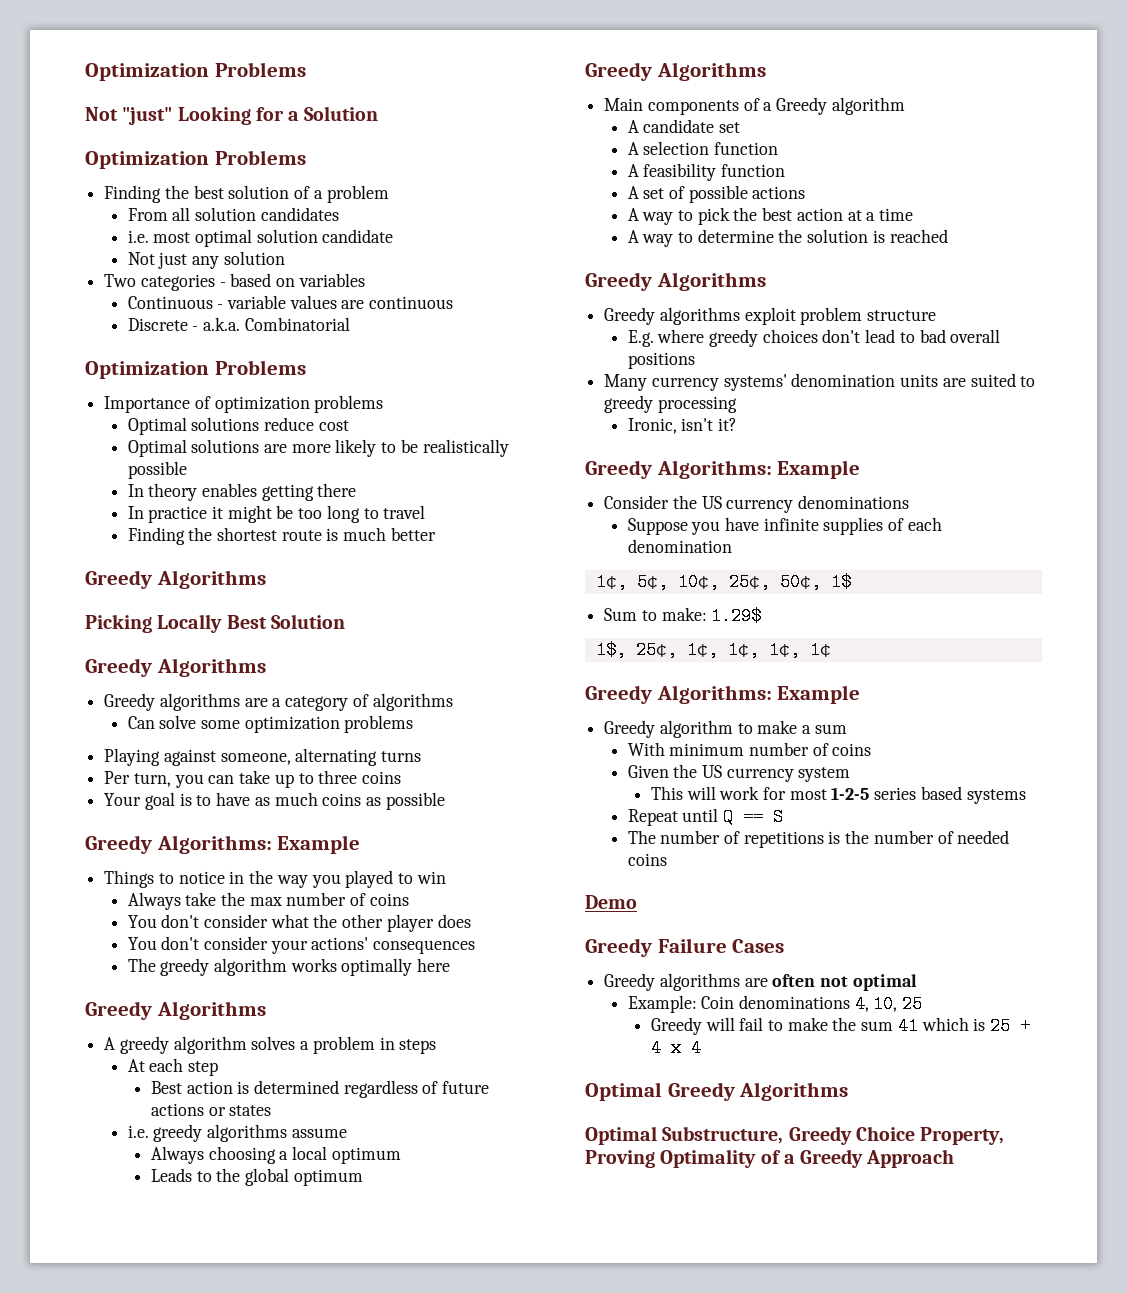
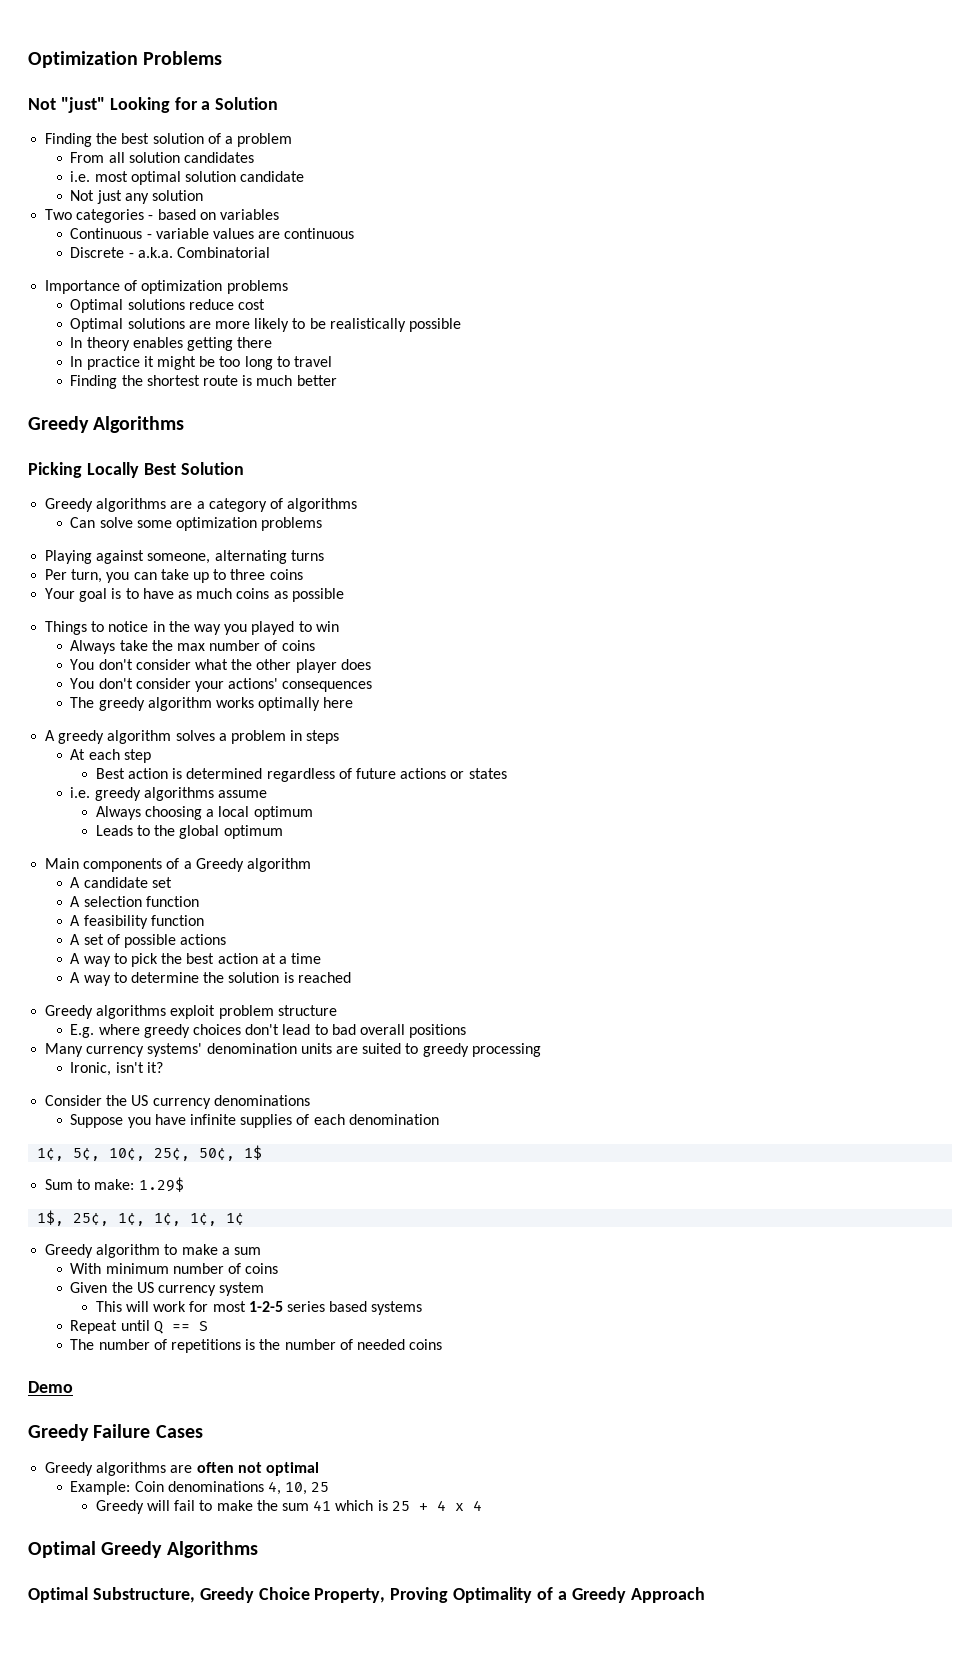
[85,150,306,169] // Optimization Problems -> (279, 103) none
[85,360,306,379] // Optimization Problems -> (271, 252) none
[85,658,266,677] // Greedy Algorithms -> (244, 468) none
[85,835,361,854] // Greedy Algorithms: Example -> (344, 595) none
[85,1001,266,1020] // Greedy Algorithms -> (354, 702) none
[585,62,766,81] // Greedy Algorithms -> (283, 832) none
[585,272,766,291] // Greedy Algorithms -> (351, 977) none
[585,460,861,479] // Greedy Algorithms: Example -> (163, 1067) none
[585,685,861,704] // Greedy Algorithms: Example -> (245, 1219) none

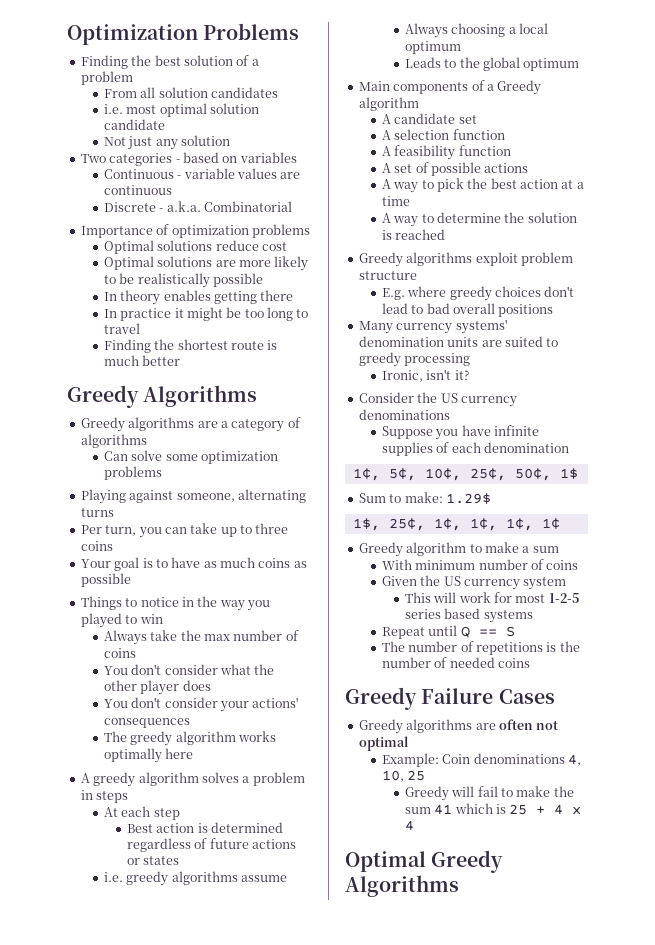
[28,97,279,113] // Not "just" Looking for a Solution -> (300, 31) none
[28,462,244,478] // Picking Locally Best Solution -> (258, 396) none
[28,1381,73,1393] // Demo -> (530, 663) none
[28,1587,705,1603] // Optimal Substructure, Greedy Choice Property, Proving Optimality of a Greedy Approach -> (459, 886) none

**EXERCISE GOAL**.
Which lines of the material above hold the string "Optimization"? Pull them out.

**SOLUTION TO THIS PROBLEM**.
[85,150,306,169] // Optimization Problems -> (279, 103) none
[85,360,306,379] // Optimization Problems -> (271, 252) none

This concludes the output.